Measuring earthquakes using fiber-optic cables

by Adityarup "Rup" Chakravorty
Monday, March 19, 2018

Nathaniel Lindsey of the University of California, Berkeley, buries fiber-optic cable in a trench near Fairbanks, Alaska, to record earthquake seismicity. Credit: left: Anna Wagner; right: Nathaniel Lindsey.

Fiber-optic cables crisscross the world, ferrying digital data and enabling internet access and telecommunication. In a new study, published in Geophysical Research Letters, researchers tested whether fiber-optic cables can also be used to detect and measure earthquakes.

Using fiber-optic cables to monitor ground vibrations is not novel in itself; this method has been developed by the petroleum industry over the past decade. “But this study is one of the first to monitor earthquakes using existing telecommunications infrastructure,” says Robert Mellors, a seismologist at Lawrence Livermore National Laboratory in Livermore, Calif., who was not involved in the study. “It opens up a whole new potential for sensing earthquakes.”

Fiber-optic cables have some advantages over the seismometers most commonly used to monitor earthquakes today, says Nathaniel Lindsey, lead author of the new study and a graduate student at the University of California, Berkeley. “A seismometer sits on the earth at one location and records ground motion only at that point,” Lindsey says. “We are also limited in where we can install seismometers; for example, it is expensive and challenging to place seismometers in urban areas or far offshore.”

There are more than 160,000 kilometers of long-distance fiber-optic cables in the United States, but only part of this network is used for telecommunication; the unused portion, called “dark fiber,” is what researchers like Lindsey aim to use to detect earthquakes. “We can record the motion of a buried fiber-optic cable at essentially every point along it for tens of miles,” Lindsey says, which could allow this approach — called distributed acoustic sensing, or DAS — to yield high-resolution seismic data.

DAS involves connecting a laser “interrogator” unit to one end of a buried fiber-optic cable. The interrogator — about the size of a desktop computer tower — shoots laser light pulses into the cable and then monitors backscattered photons, the portions of that light reflected back toward the source from different points along the cable. Any stretching or bending of the cable, due to ground vibrations from a passing truck or an earthquake, for example, alters the path of the backscattered photons. By measuring these changes, researchers can piece together information about the strain on segments of the cable over time and quantify the speed and direction of the seismic waves responsible.

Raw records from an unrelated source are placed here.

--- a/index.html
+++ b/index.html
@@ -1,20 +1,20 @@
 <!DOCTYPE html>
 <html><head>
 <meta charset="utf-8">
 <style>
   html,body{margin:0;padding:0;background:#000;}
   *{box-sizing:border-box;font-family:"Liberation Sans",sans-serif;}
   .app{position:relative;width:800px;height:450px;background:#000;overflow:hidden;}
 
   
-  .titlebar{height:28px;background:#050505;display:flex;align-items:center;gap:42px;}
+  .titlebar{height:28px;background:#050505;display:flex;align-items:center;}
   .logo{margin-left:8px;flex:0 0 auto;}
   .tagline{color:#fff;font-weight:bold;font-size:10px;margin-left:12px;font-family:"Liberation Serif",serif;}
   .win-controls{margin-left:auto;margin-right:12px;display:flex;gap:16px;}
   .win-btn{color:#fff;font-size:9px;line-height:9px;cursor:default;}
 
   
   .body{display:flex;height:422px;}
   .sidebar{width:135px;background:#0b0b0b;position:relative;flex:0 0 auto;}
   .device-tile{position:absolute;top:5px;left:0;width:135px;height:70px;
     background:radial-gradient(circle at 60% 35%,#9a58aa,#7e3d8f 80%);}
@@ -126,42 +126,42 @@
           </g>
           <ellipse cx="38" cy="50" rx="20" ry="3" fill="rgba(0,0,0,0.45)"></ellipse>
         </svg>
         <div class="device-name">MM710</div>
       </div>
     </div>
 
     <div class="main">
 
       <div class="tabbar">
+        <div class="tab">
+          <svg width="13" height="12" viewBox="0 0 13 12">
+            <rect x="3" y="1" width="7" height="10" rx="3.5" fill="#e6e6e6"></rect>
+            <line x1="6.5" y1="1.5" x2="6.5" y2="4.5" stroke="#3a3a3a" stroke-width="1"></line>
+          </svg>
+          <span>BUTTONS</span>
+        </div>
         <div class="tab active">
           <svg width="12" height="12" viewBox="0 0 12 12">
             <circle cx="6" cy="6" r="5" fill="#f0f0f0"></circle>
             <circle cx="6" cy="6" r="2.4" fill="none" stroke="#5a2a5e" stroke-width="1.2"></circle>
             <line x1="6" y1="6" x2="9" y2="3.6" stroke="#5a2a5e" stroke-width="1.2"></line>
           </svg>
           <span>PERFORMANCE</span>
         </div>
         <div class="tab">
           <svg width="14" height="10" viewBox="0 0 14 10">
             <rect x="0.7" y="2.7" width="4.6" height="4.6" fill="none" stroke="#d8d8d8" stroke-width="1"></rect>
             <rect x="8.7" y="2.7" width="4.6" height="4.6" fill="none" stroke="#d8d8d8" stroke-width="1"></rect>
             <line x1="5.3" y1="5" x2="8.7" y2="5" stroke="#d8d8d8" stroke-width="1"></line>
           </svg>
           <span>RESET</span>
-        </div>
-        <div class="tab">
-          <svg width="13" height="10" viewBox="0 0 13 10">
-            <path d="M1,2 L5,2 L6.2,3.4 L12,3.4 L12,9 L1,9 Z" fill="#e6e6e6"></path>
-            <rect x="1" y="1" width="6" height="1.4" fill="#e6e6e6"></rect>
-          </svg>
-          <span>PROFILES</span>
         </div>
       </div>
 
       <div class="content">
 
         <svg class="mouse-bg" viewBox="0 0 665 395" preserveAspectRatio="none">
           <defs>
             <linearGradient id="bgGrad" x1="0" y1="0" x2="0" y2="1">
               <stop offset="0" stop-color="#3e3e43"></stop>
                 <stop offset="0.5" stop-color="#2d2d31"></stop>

But fiber-optic cables used for telecommunication are rarely buried in direct contact with the ground. They are usually laid in conduits made of different materials, such as PVC piping coated with cement. So researchers weren’t sure if such cables would be sufficiently “coupled” to the ground to serve as reliable earthquake sensors.

To test decoupled cables, Lindsey and colleagues at Stanford University installed their own fiber-optic cable in an existing telecommunication conduit under Stanford’s campus. While monitoring this embedded fiber-optic cable, they detected several seismic events, including “nearby quarry blasts, small earthquakes within the Bay Area, and larger events from across North America,” the researchers wrote in the study.

How DAS measurements compare to those made with standard seismometers is still an open area of research.

Lindsey and colleagues at Lawrence Berkeley National Laboratory in Berkeley, Calif., compared data collected using fiber-optic cables and conventional seismometers in Fairbanks, Alaska, where they buried about 5 kilometers of cable over an area larger than two football fields directly into the ground.

There were several similarities in the data collected in Fairbanks using the two systems: For example, P and S waves from earthquakes were detected at the same time by both the coupled DAS array and standard seismometers. But there were also some differences. For instance, for seismic vibrations with frequencies lower than 1 Hertz and higher than 10 Hertz, DAS sensitivity falls off more steeply compared to conventional seismometers (broadband seismometers can reliably detect seismic motions with frequencies between 0.01 and 50 Hertz). In addition, data collected by the fiber-optic DAS can be “noisier and not include the quietest seismic signals,” Mellors notes.

“Using this technology, we may be able to convert the same fibers used for home [and] office internet into a huge seismic network that can help better detect and understand earthquakes,” says Zhongwen Zhan, a seismologist at Caltech, who was not involved with the study. However, “DAS only measures extension or compression along the length of a fiber, while seismic waves cause ground motion in three directions,” Zhan says. “So information from DAS alone is incomplete.”

Lindsey acknowledges that current DAS technology has its limitations. For example, “DAS isn’t measuring ground motion in all three dimensions,” he says. However, “having thousands of data points still provides much useful information.” Additionally, some researchers are looking at combining data from cables laid in various directions or configurations to mitigate the one-dimensionality problem.

Lindsey is now testing earthquake detection using existing dark fiber near Sacramento, Calif. “This experiment will be more reflective of how useful pre-existing fiber-optic cables can be in seismic monitoring,” he says.